Recently, a child (4a) of a cousin (3d) of the proband was born large for gestational age (4.5 kg) and was found to have hypoglycemia shortly after birth. At 2 months of age, her blood glucose dropped below 70 mg/dl at 6.5 h of fasting, with suppressed levels of plasma ß-hydroxybutyrate and free fatty acids consistent with HI at the end of the fast. Her mother (3d) has no history of hypoglycemic symptoms and did not become hypoglycemic when fasted for 24 h.

AIR tests

The proband and five members of his family were admitted to the General Clinical Research Center at Children’s Hospital of Philadelphia for evaluation. Individuals were studied either before any diazoxide treatment or after having withdrawn diazoxide for at least 5 d. AIR tests were carried out with calcium (2 mg/kg), leucine (15 mg/kg), glucose (0.5 g/kg), and tolbutamide (25 mg/kg) sequentially infused iv at intervals of 1 h. Blood samples were obtained for measurement of glucose and insulin, and the AIR was calculated as the mean increment in insulin levels at 1 and 3 min after infusion. Criteria for abnormal responses in normal subjects are calcium AIR greater than 5 µU/ml and leucine AIR greater than 5 µU/ml (4, 8). In children with HI due to the common recessive SUR1 mutations (g3992–9a and delF1388) (9), the usual tolbutamide AIR is below 5 µU/ml (4, 8, 10). AIR values in groups of these patients and in patients with GDH-HI are shown in Table 1.

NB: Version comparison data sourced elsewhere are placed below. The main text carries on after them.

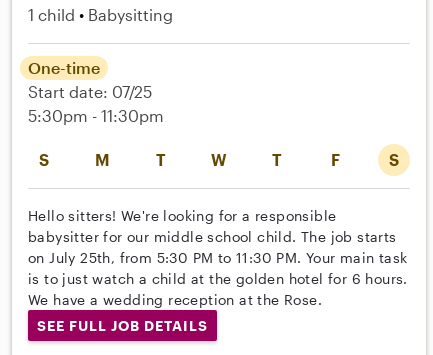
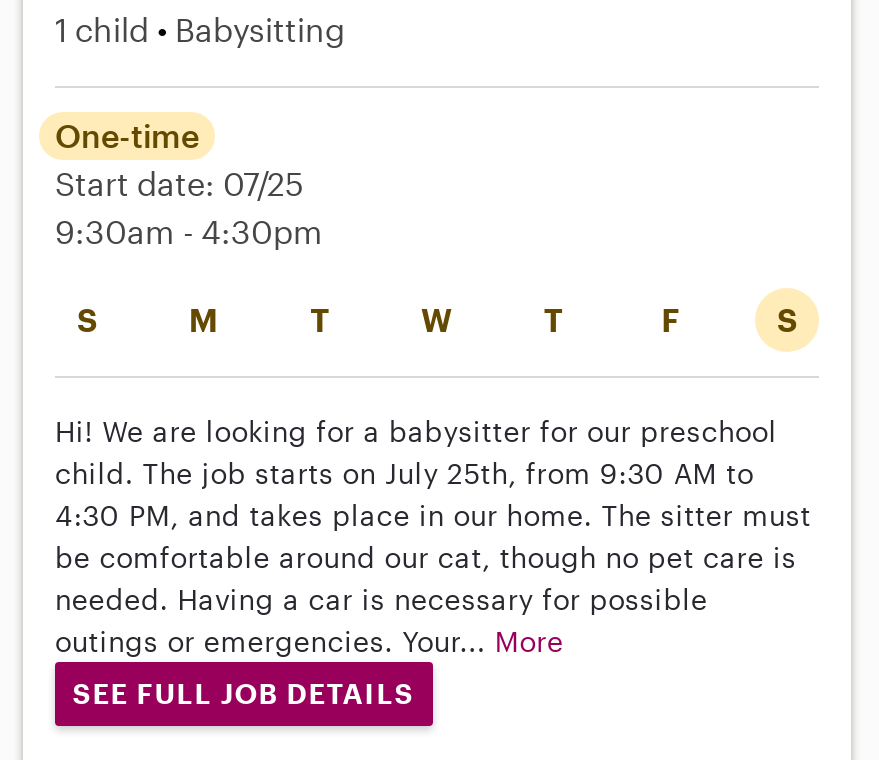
- 5:30pm - 11:30pm
+ 9:30am - 4:30pm

- Hello sitters! We're looking for a responsible
- babysitter for our middle school child. The job starts
- on July 25th, from 5:30 PM to 11:30 PM. Your main task
- is to just watch a child at the golden hotel for 6 hours.
- We have a wedding reception at the Rose.
+ Hi! We are looking for a babysitter for our preschool
+ child. The job starts on July 25th, from 9:30 AM to
+ 4:30 PM, and takes place in our home. The sitter must
+ be comfortable around our cat, though no pet care is
+ needed. Having a car is necessary for possible
+ outings or emergencies. Your... More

In the postabsorptive state, a protein solution (1 g/kg) was administered orally (Resource Instant Protein Powder, Novartis Pharmaceuticals, East Hanover, NJ). Blood samples for plasma glucose and insulin were obtained at –15, 0, 15, 30, 45, 60, 90, 120, 150, and 180 min. The test was terminated if plasma glucose fell below 50 mg/dl. The normal response was defined as a decrease in plasma glucose of less than 10 mg/dl, with blood glucose remaining greater than 70 mg/dl (11).

Genetic analysis

Peripheral blood was obtained for isolation of genomic DNA from the proband and multiple family members. Direct sequencing of the SUR1 (ABCC8), Kir6.2 (KCNJ11), GDH (GLUD1), and glucokinase coding sequences were performed on the proband. Resulting sequences were analyzed using Sequencher3.1 (Gene Codes Corp., Ann Arbor, MI).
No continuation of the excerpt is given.